> **WHAT NEEDS TO BE DONE**: Please transcribe, word for word, the line containing "Esferográfica Senar: none" and every line after it through the end of the records below, and nothing else.
=== RECORD EXCERPTS ===
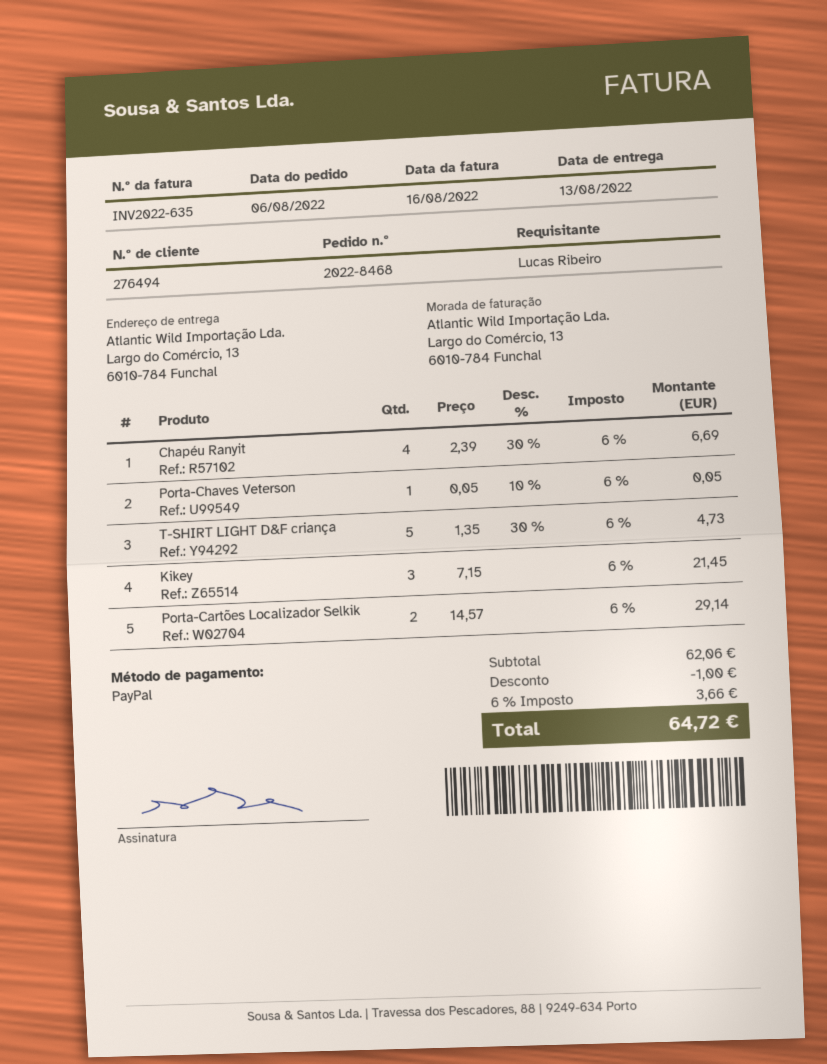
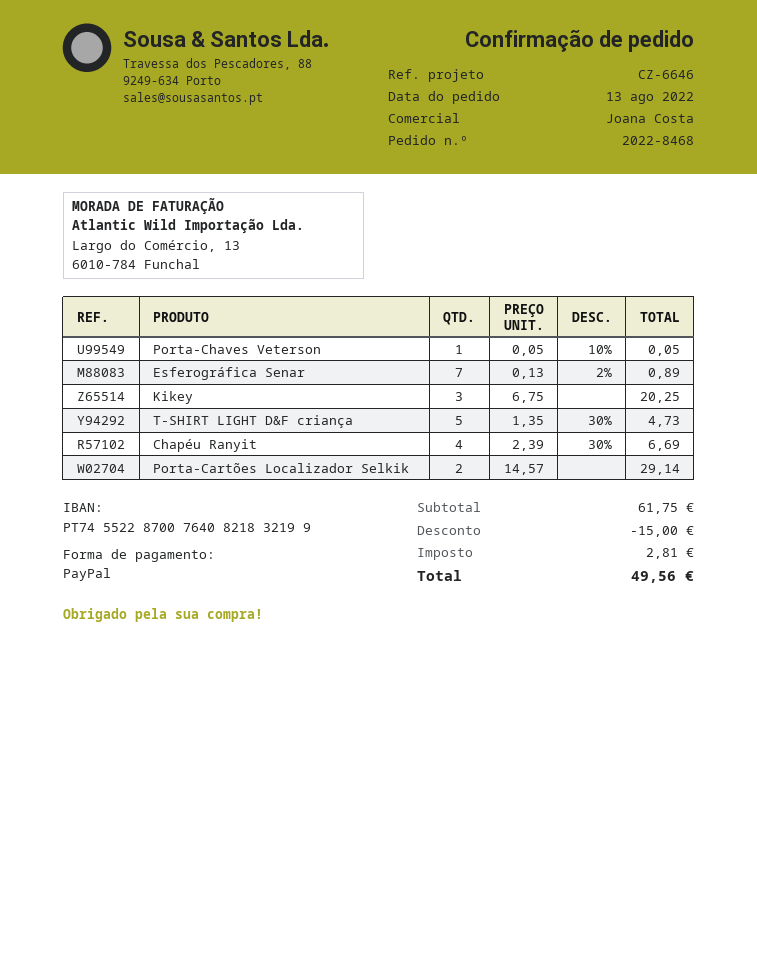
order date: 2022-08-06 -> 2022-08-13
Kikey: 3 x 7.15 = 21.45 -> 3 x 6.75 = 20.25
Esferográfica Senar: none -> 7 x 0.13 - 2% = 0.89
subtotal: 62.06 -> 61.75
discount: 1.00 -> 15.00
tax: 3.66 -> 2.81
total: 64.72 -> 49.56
===
> **REPLY TO THE EXERCISE**:
Esferográfica Senar: none -> 7 x 0.13 - 2% = 0.89
subtotal: 62.06 -> 61.75
discount: 1.00 -> 15.00
tax: 3.66 -> 2.81
total: 64.72 -> 49.56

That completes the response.